In December 2015, Reuters partnered with NBC News on an investigative series: Helpless and Hooked: The most vulnerable victims of America’s opioid epidemic. Spotlighted in the series was six-week-old Brayden Cummings, who was born physically dependent on opioids in the Lehigh Valley. Reuters identified Brayden and more than 100 other infants who died preventable deaths. The journalists wrote that the infants didn’t die due to being born drug-dependent. Instead “What sealed their fates was being sent home to families ill-equipped to care for them.”

Reuters scrutinized how states were complying with a 2003 federal law spearheaded by retired Pennsylvania Congressman James Greenwood. Greenwood amended the Child Abuse Prevention and Treatment Act (CAPTA) in order to improve outcomes for infants affected by prenatal drug exposure. In 2010 CAPTA was amended to also include Fetal Alcohol Spectrum Disorders (FASD). CAPTA requires states to have policies requiring that when a baby is born affected by drugs or FASD, health care providers notify child welfare.
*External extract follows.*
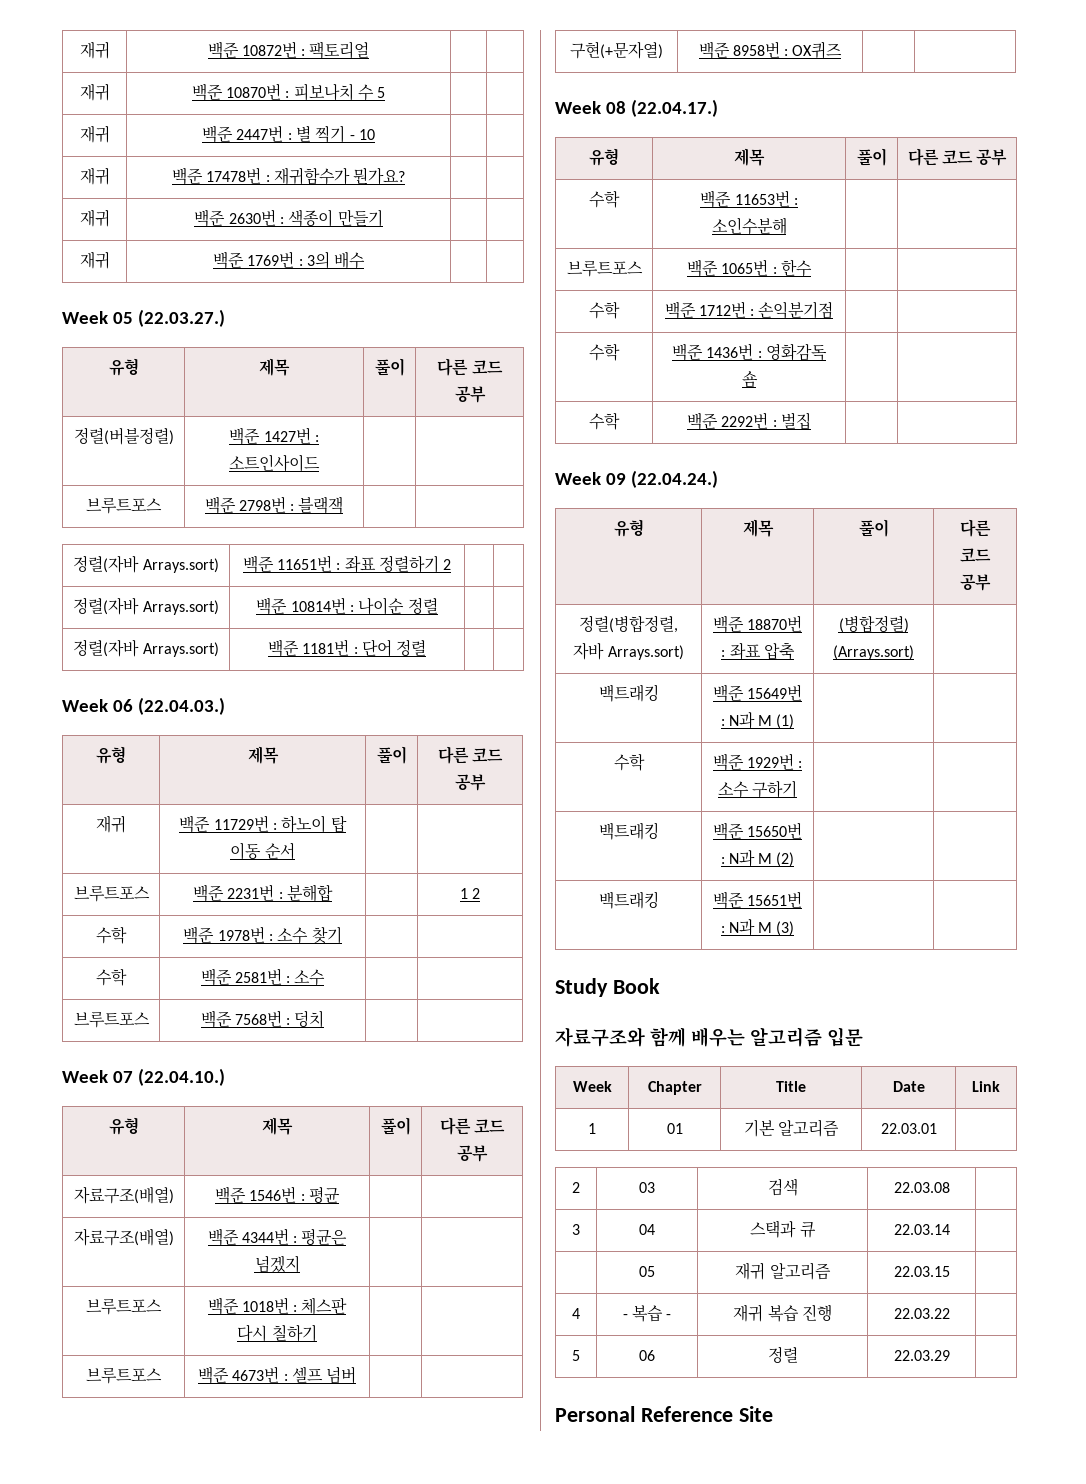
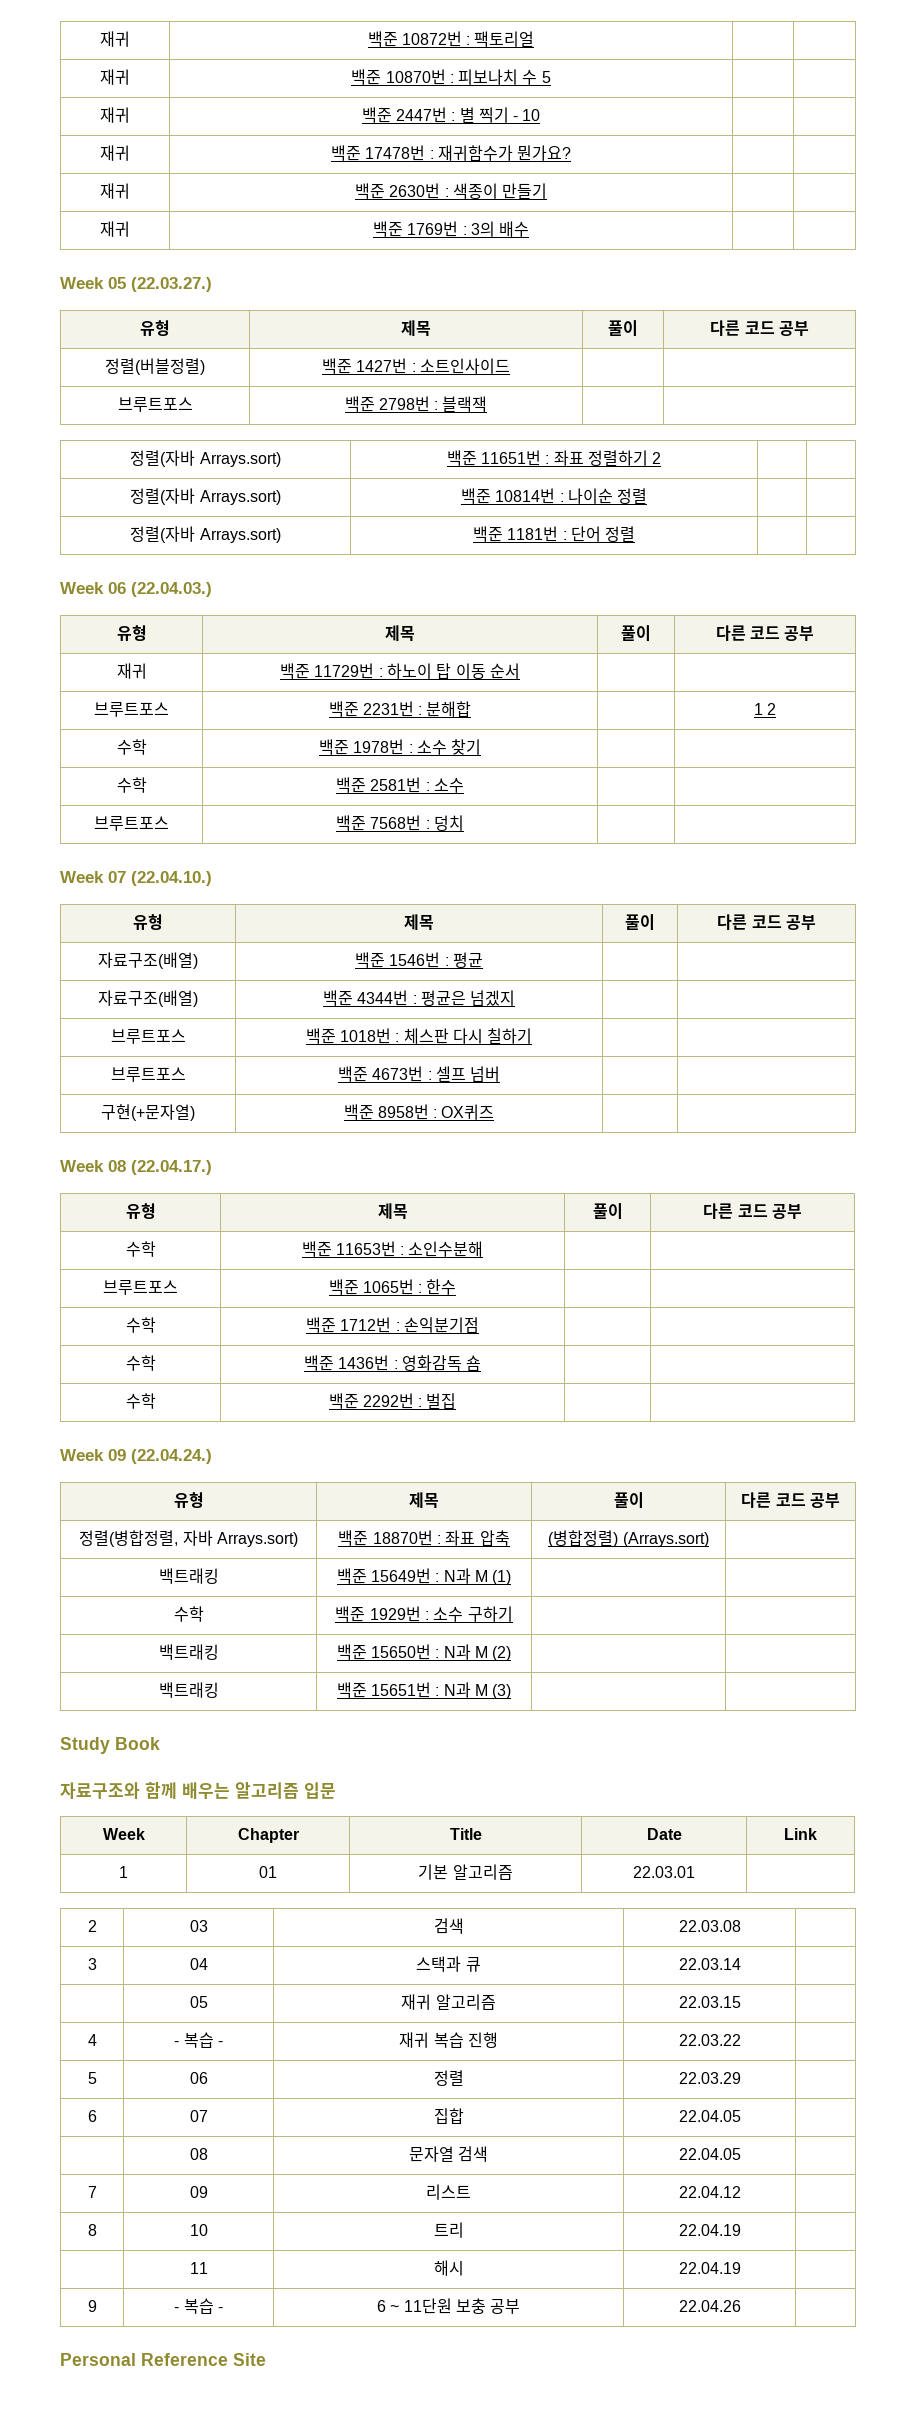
(950, 1355) none -> [87,2110,97,2122] [189,2110,208,2122] [433,2108,464,2124] [678,2110,741,2122] [189,2148,208,2160] [408,2146,489,2162] [678,2148,741,2160] [87,2186,97,2198] [189,2186,208,2198] [426,2184,472,2200] [678,2186,741,2198] [87,2224,97,2236] [189,2224,208,2236] [433,2222,464,2238] [678,2224,741,2236] [189,2262,208,2274] [433,2260,464,2276] [678,2262,741,2274] [87,2300,97,2312] [174,2298,223,2314] [376,2298,521,2314] [678,2300,741,2312] // 6 | 07 | 집합 | 22.04.05 | // | 08 | 문자열 검색 | 22.04.05 | // 7 | 09 | 리스트 | 22.04.12 | // 8 | 10 | 트리 | 22.04.19 | // | 11 | 해시 | 22.04.19 | // 9 | - 복습 - | 6 ~ 11단원 보충 공부 | 22.04.26 |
This call to child welfare is not a report of suspected child abuse; rather it is intended to trigger the inter-disciplinary design of a plan of safe care when the infant is discharged from the hospital.

Despite Brayden being born physically dependent on drugs and spending weeks in the neonatal intensive care unit, he was discharged from the hospital with no plan of safe care. He was not alone. Reuters found that rarely was federal law being followed.

In response to the Reuters’ findings, Pennsylvania United States Senator Bob Casey, Jr. and Congressman Lou Barletta have worked to improve how local communities and states respond to pregnant women with a substance use disorder and their infants. Both legislators promote the need for a public health response to the growing crisis of infants born dependent on opioids.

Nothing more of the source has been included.